As more healthcare organizations become subject to reimbursement based on patient outcomes, overdiagnosis and overtreatment increasingly become important problems to solve because they’re such a big source of additional costs. The Dartmouth Institute for Health Policy and Clinical Practice, the New England Healthcare Institute, McKinsey and Thomson Reuters have estimated that about 30 percent of all Medicare spending (which totaled $597 billion in 2014) is for unnecessary care that has no positive impact on health outcomes.

“As providers become more at risk, whether through capitated care models or other value-based care scenarios, they must be savvy about what good care looks like in order to avoid overdiagnosis,” Schlosser says.

It’s not just the cost of the first test that detects a non-harmful abnormality; it’s also about all the subsequent treatment decisions made as a result of the initial diagnosis.

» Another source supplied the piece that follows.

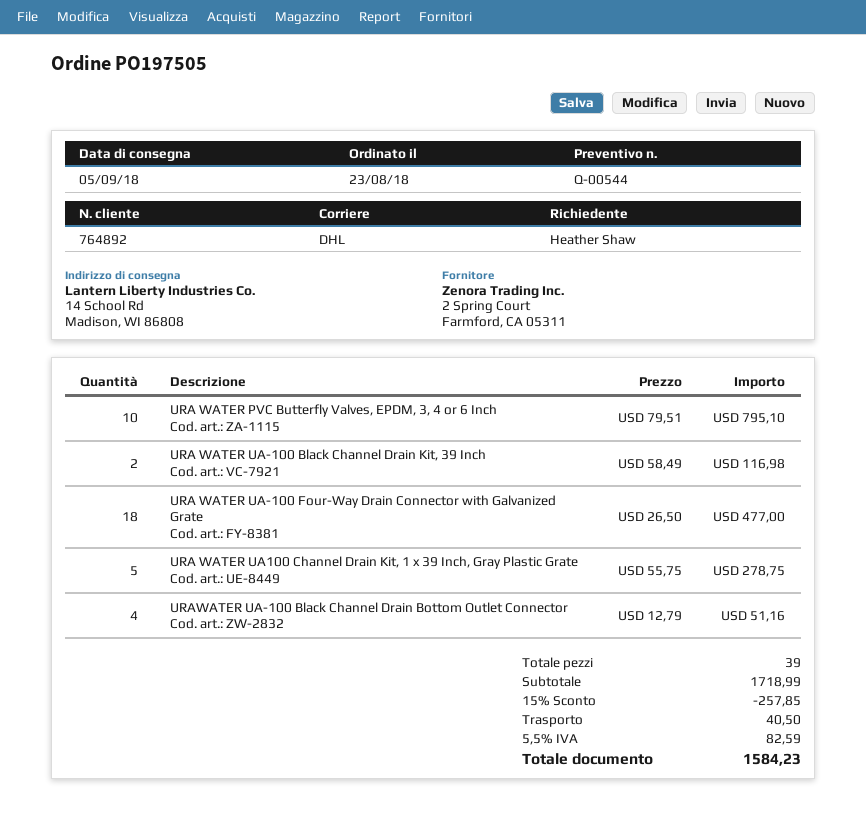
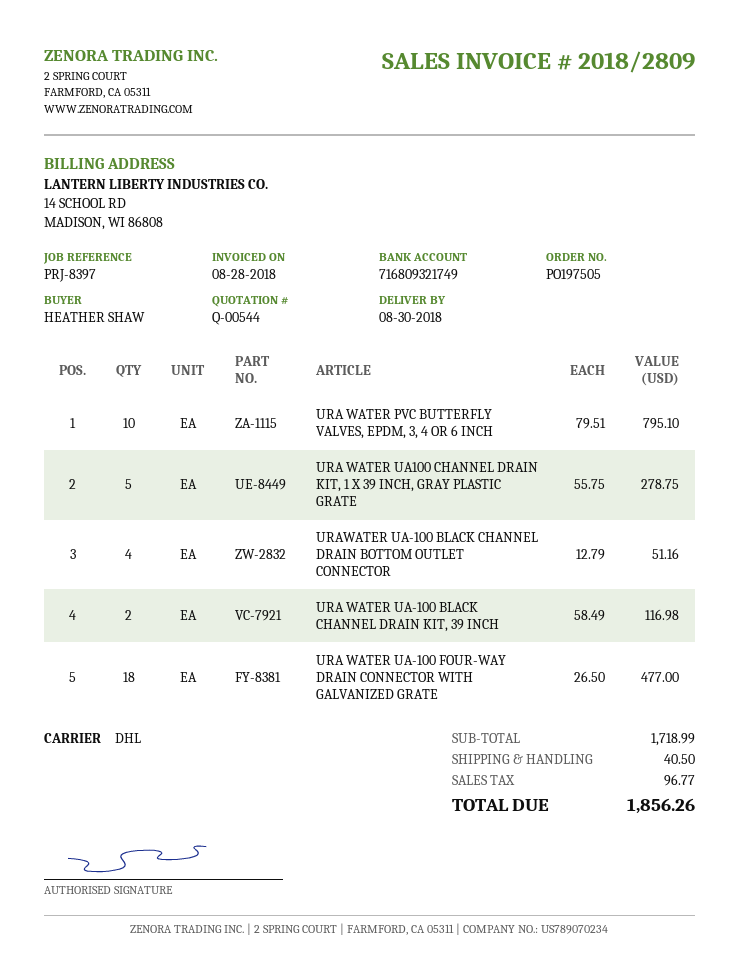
delivery date: 2018-09-05 -> 2018-08-30
discount: 15% = 257.85 -> none
tax: 82.59 -> 96.77
total: 1584.23 -> 1856.26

“There’s a long-term effect of making the right decision now,” Aggarwala says. “If a patient gets a stent, there’s the cost of the procedure and the risk of complications, but there’s also the multiple follow-up visits and the cost of continual healthcare associated with the treatment of a stent. Every time he has chest pain, you’re going to be more aggressive in subsequent diagnoses and treatment because of it. It’s a cumulative add-on effect for the rest of that patient’s life.”